Re: Improve WALRead() to suck data directly from WAL buffers when possible

From: Bharath Rupireddy <bharath(dot)rupireddyforpostgres(at)gmail(dot)com>
To: Andres Freund <andres(at)anarazel(dot)de>
Cc: Jeff Davis <pgsql(at)j-davis(dot)com>, Dilip Kumar <dilipbalaut(at)gmail(dot)com>, Kyotaro Horiguchi <horikyota(dot)ntt(at)gmail(dot)com>, pgsql-hackers(at)lists(dot)postgresql(dot)org, SATYANARAYANA NARLAPURAM <satyanarlapuram(at)gmail(dot)com>
Subject: Re: Improve WALRead() to suck data directly from WAL buffers when possible
Date: 2023-01-26 05:33:28
Message-ID: CALj2ACV6rS+7iZx5+oAvyXJaN4AG-djAQeM1mrM=YSDkVrUs7g@mail.gmail.com
Views: Raw Message | Whole Thread | Download mbox | Resend email
Thread:
Lists: pgsql-hackers

On Thu, Jan 26, 2023 at 2:45 AM Andres Freund <andres(at)anarazel(dot)de> wrote:
>
> Hi,
>
> On 2023-01-14 12:34:03 -0800, Andres Freund wrote:
> > On 2023-01-14 00:48:52 -0800, Jeff Davis wrote:
> > > On Mon, 2022-12-26 at 14:20 +0530, Bharath Rupireddy wrote:
> > > > Please review the attached v2 patch further.
> > >
> > > I'm still unclear on the performance goals of this patch. I see that it
> > > will reduce syscalls, which sounds good, but to what end?
> > >
> > > Does it allow a greater number of walsenders? Lower replication
> > > latency? Less IO bandwidth? All of the above?
> >
> > One benefit would be that it'd make it more realistic to use direct IO for WAL
> > - for which I have seen significant performance benefits. But when we
> > afterwards have to re-read it from disk to replicate, it's less clearly a win.
>
> Satya's email just now reminded me of another important reason:
>
> Eventually we should add the ability to stream out WAL *before* it has locally
> been written out and flushed. Obviously the relevant positions would have to
> be noted in the relevant message in the streaming protocol, and we couldn't
> generally allow standbys to apply that data yet.
>
> That'd allow us to significantly reduce the overhead of synchronous
> replication, because instead of commonly needing to send out all the pending
> WAL at commit, we'd just need to send out the updated flush position. The
> reason this would lower the overhead is that:
>
> a) The reduced amount of data to be transferred reduces latency - it's easy to
> accumulate a few TCP packets worth of data even in a single small OLTP
> transaction
> b) The remote side can start to write out data earlier
>
>
> Of course this would require additional infrastructure on the receiver
> side. E.g. some persistent state indicating up to where WAL is allowed to be
> applied, to avoid the standby getting ahead of th eprimary, in case the
> primary crash-restarts (or has more severe issues).
>
>
> With a bit of work we could perform WAL replay on standby without waiting for
> the fdatasync of the received WAL - that only needs to happen when a) we need
> to confirm a flush position to the primary b) when we need to write back pages
> from the buffer pool (and some other things).

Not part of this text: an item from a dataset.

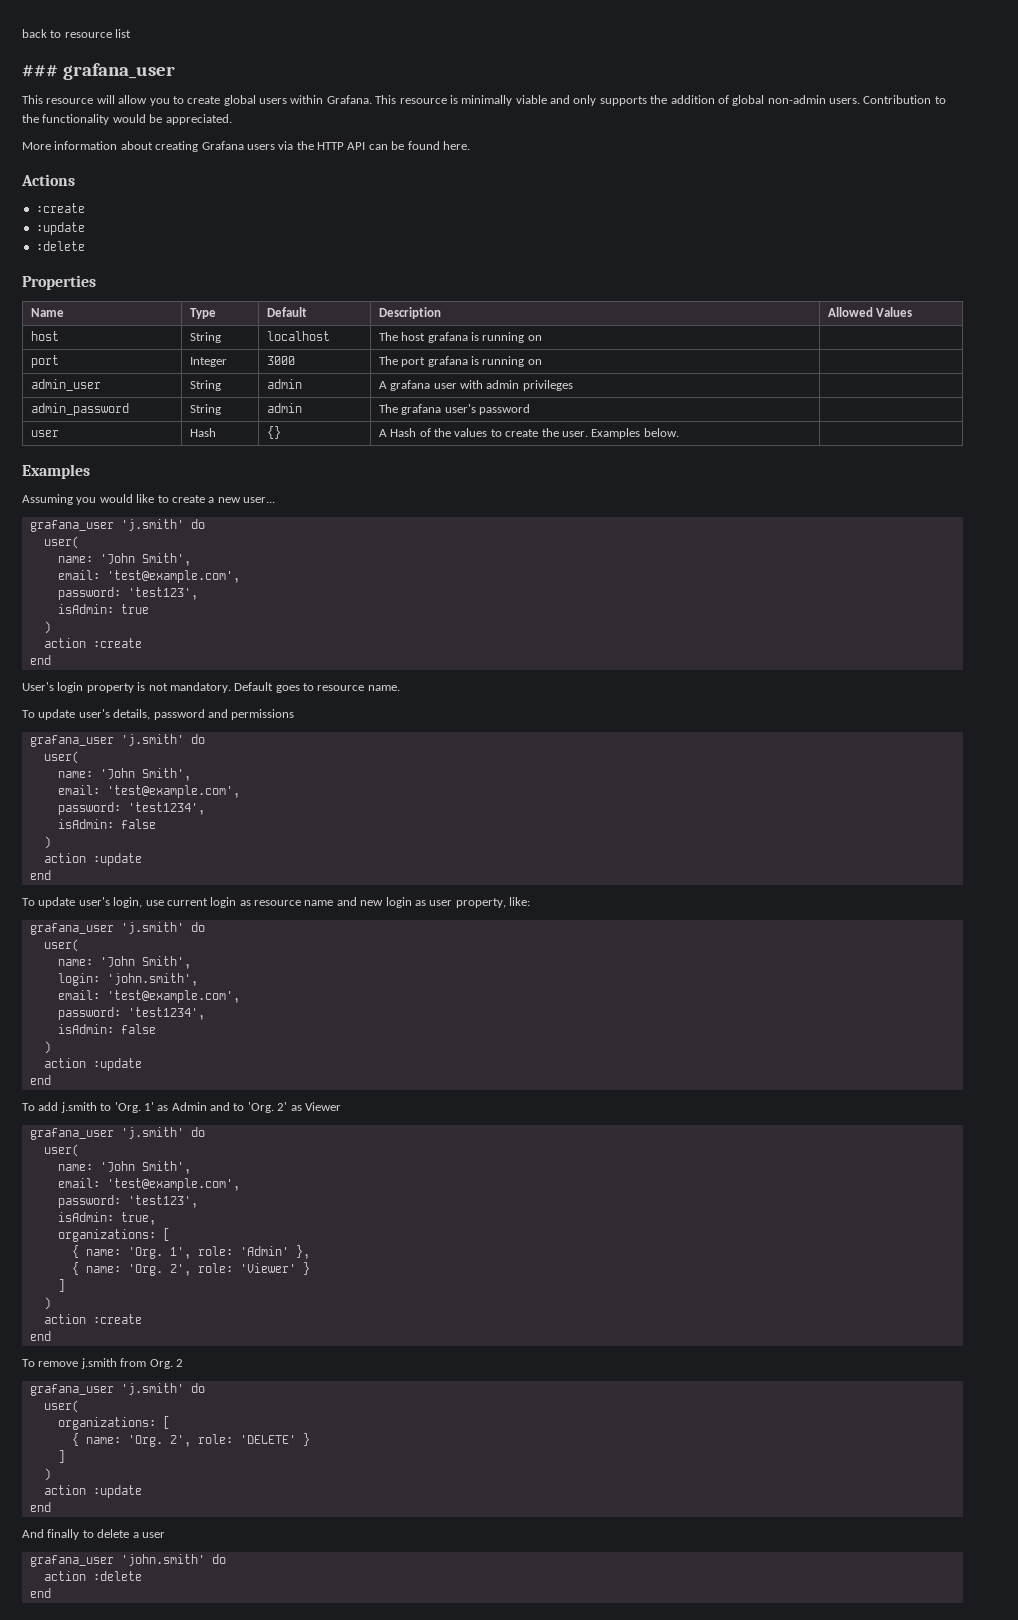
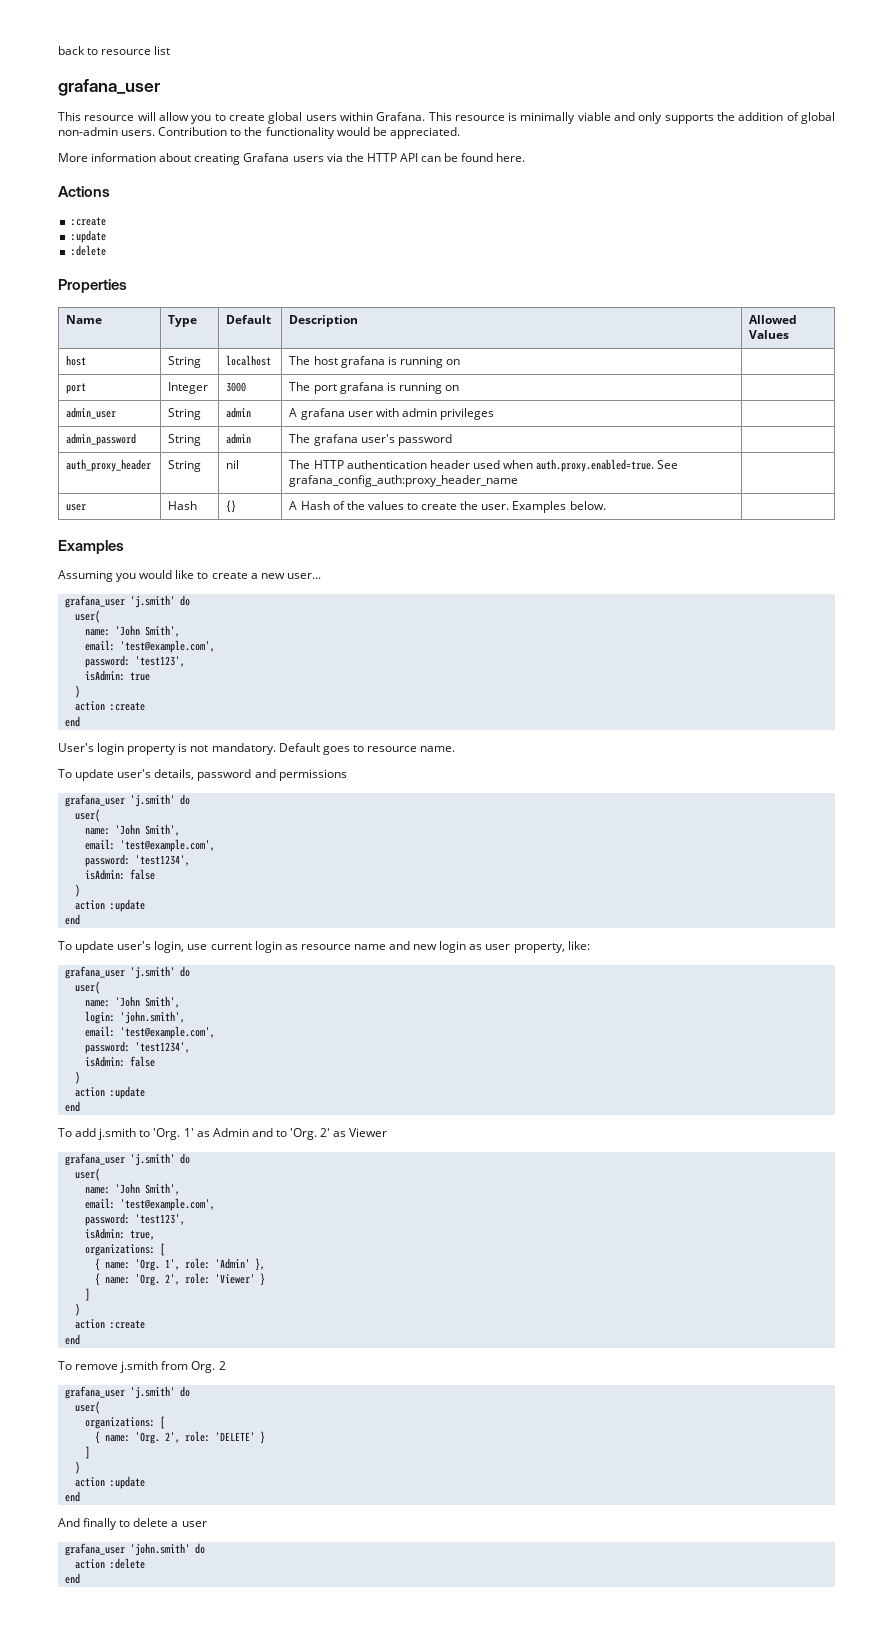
[22,65,58,77] ### -> (171, 50) none
(531, 409) none -> [66,459,152,472] [168,460,202,472] [226,460,240,469] [289,459,679,472] [289,475,519,487] // auth_proxy_header | String | nil | The HTTP authentication header used when auth.proxy.enabled=true. See grafana_config_auth:proxy_header_name |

Thanks Andres, Jeff and Satya for taking a look at the thread. Andres
is right, the eventual plan is to do a bunch of other stuff as
described above and we've discussed this in another thread (see
below). I would like to once again clarify motivation behind this
feature:

1. It enables WAL readers (callers of WALRead() - wal senders,
pg_walinspect etc.) to use WAL buffers as first level cache which
might reduce number of IOPS at a peak load especially when the pread()
results in a disk read (WAL isn't available in OS page cache). I had
earlier presented the buffer hit ratio/amount of pread() system calls
reduced with wal senders in the first email of this thread (95% of the
time wal senders are able to read from WAL buffers without impacting
anybody). Now, here are the results with the WAL DIO patch [1] - where
WAL pread() turns into a disk read, see the results [2] and attached
graph.

2. As Andres rightly mentioned, it helps WAL DIO; since there's no OS
page cache, using WAL buffers as read cache helps a lot. It is clearly
evident from my experiment with WAL DIO patch [1], see the results [2]
and attached graph. As expected, WAL DIO brings down the TPS, whereas
WAL buffers read i.e. this patch brings it up.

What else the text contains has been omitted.